The Center operates by overseeing postdoctoral, student and visitor programs, organizing conferences and workshops, and acting as a focal point for laboratory research staff. The roots of nonlinear science are in dynamical systems theory (stability and bifurcation theory, chaos, solitons) and statistical mechanics (fractals, scaling). Nonlinear science has more recently been identified with the study of complex and stochastic phenomena in multiscale, nonequilibrium and many-body systems, exemplified by the developing theories of pattern formations in many macroscopic physical, chemical and biological systems. Increasingly, research directions at CNLS are motivated by investigations of structures, both self-assembled and manufactured, at the meso-, micro-, and molecular scales. The overarching challenge in these studies is to identify key paradigms of self-organized structure formation and function in far-from-equilibrium many-body systems.

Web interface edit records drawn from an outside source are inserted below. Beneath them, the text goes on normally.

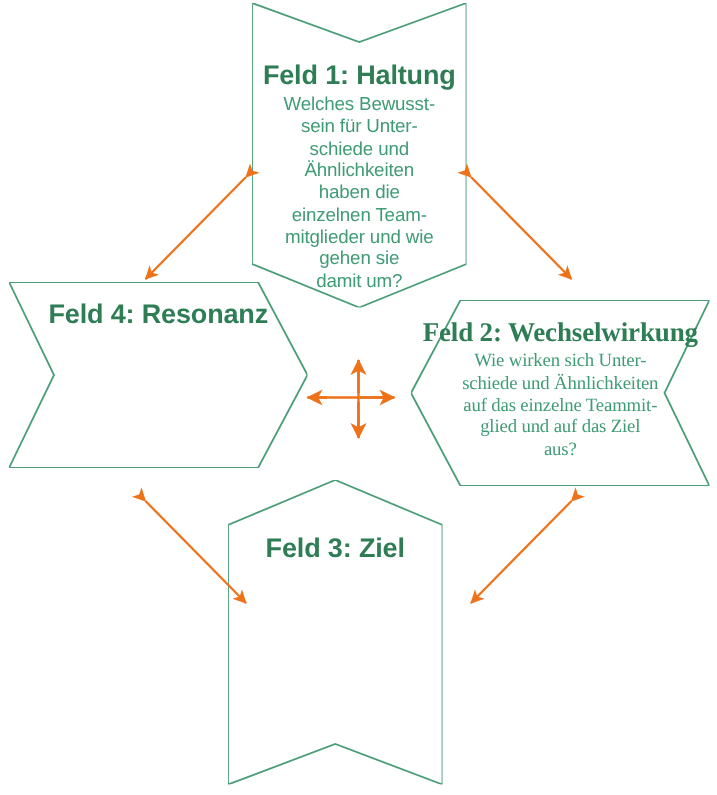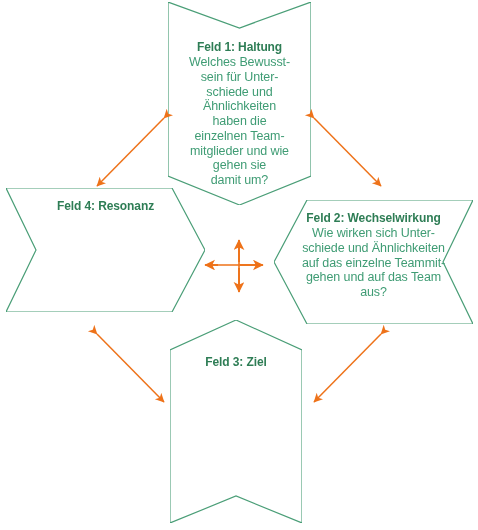--- a/index.html
+++ b/index.html
@@ -36,21 +36,21 @@
     text-align: center;
     line-height: 1.18;
     font-size: 12.5px;
     color: #3f9c74;
     letter-spacing: -0.1px;
   }
   .field-title {
     display: block;
     font-weight: bold;
     color: #2e7d55;
-    font-size: 12px;
+    font-size: 18px;
     margin-bottom: 1px;
   }
   .field-body {
     display: block;
     white-space: pre-line;
   }
   
   #field-top {
     left: 168px;
     top: 2px;
@@ -65,27 +65,28 @@
     width: 199px;
     height: 124px;
   }
   #field-left .field-text { top: 11px; }
   
   #field-right {
     left: 274px;
     top: 200px;
     width: 199px;
     height: 124px;
+    font-family: Liberation Serif, serif;
   }
   #field-right .field-text { top: 11px; }
   
   #field-bottom {
-    left: 170px;
+    left: 152px;
     top: 320px;
-    width: 132px;
+    width: 143px;
     height: 203px;
   }
   #field-bottom .field-text { top: 35px; }
 
   .arrow-layer {
     position: absolute;
     left: 0;
     top: 0;
     width: 478px;
     height: 530px;
@@ -126,21 +127,21 @@
 
   <div class="field" id="field-right">
     <svg class="outline" viewBox="0 0 199 124" preserveAspectRatio="none">
       <polygon points="33,0 0,62 33,124 199,124 169,62 199,0" fill="none" stroke="#4a9e77" stroke-width="1.2"></polygon>
     </svg>
     <div class="field-text">
       <span class="field-title">Feld 2: Wechselwirkung</span>
       <span class="field-body">Wie wirken sich Unter-
 schiede und Ähnlichkeiten
 auf das einzelne Teammit-
-gehen und auf das Team
+glied und auf das Ziel
 aus?</span>
     </div>
   </div>
 
   <div class="field" id="field-bottom">
     <svg class="outline" viewBox="0 0 143 203" preserveAspectRatio="none">
       <polygon points="0,30 71.5,0 143,30 143,203 71.5,176 0,203" fill="none" stroke="#4a9e77" stroke-width="1.2"></polygon>
     </svg>
     <div class="field-text">
       <span class="field-title">Feld 3: Ziel</span>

The current CNLS research efforts are organized annually into collaborative research projects which are divided into two broad "thrust" areas. Currently these are:

Thrust: Structure and Dynamics of Self-Assembling Systems

Thrust: Modeling Nonlinear Systems

Projects: Landscapes and Dynamics in Proteins, Multiscale Phenomena in Materials, Self-Organization and Pattern Formation

Projects: Applications of Nonlinear and Stochastic Dynamics, Discrete Simulation of Nonlinear Systems, Probabilistic and Combinatorial Analysis of Biological Systems

Projects in the first thrust area are focused on spontaneously generated and/or synthetic structures in natural systems, while those in the second thrust area are oriented toward developing the methods and techniques for modeling, analyzing, and simulating complex nonlinear systems.

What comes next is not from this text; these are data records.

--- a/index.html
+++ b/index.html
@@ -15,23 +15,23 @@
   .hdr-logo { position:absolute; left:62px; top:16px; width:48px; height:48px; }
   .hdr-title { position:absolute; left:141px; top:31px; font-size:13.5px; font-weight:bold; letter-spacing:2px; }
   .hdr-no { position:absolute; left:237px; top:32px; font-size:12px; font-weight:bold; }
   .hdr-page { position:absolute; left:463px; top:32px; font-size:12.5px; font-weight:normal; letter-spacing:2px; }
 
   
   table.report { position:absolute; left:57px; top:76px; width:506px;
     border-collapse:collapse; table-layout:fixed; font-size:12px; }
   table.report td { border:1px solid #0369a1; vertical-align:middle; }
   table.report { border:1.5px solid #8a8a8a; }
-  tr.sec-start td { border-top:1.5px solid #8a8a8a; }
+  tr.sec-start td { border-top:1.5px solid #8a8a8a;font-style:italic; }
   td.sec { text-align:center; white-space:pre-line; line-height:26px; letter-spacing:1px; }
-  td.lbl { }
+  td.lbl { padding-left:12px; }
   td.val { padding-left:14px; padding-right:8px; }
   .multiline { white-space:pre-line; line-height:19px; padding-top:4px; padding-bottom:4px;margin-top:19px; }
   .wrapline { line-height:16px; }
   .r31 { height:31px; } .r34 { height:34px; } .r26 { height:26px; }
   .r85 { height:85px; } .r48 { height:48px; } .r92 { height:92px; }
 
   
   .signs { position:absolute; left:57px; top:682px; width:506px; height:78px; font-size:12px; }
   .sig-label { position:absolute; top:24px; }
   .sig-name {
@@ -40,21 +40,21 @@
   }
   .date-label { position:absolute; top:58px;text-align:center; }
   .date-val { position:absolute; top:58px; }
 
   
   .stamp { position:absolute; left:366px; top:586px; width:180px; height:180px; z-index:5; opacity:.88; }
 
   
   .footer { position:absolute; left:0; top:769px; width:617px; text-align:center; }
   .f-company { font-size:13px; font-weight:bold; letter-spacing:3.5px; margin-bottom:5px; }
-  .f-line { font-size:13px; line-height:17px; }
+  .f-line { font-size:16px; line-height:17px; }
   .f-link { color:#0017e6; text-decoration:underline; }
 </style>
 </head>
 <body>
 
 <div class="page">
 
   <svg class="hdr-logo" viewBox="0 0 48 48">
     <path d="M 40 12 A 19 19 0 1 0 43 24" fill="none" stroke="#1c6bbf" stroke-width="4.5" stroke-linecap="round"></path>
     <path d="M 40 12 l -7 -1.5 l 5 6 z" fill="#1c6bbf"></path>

Complex systems have recently become an area of great interest in physics, although much of the work has been theoretical with relatively little contact with experiment. The program in "Landscapes and Reactions in Proteins" proposes to focus the theoretical work on proteins: these biomolecules are clearly complex and highly nonlinear. Specifically, the goal is to exploit the concepts of energy landscapes and reactions (models, simulations and theories) in applications to experiments. Two types of reactions, bond formation and conformational motions, are under investigation, as are the effect of protein structure and external factors (Kramers' equation). Part of the emphasis is to outline the main unsolved problems, the crucial experimental features, and the strengths and weaknesses of the theoretical and computational approaches.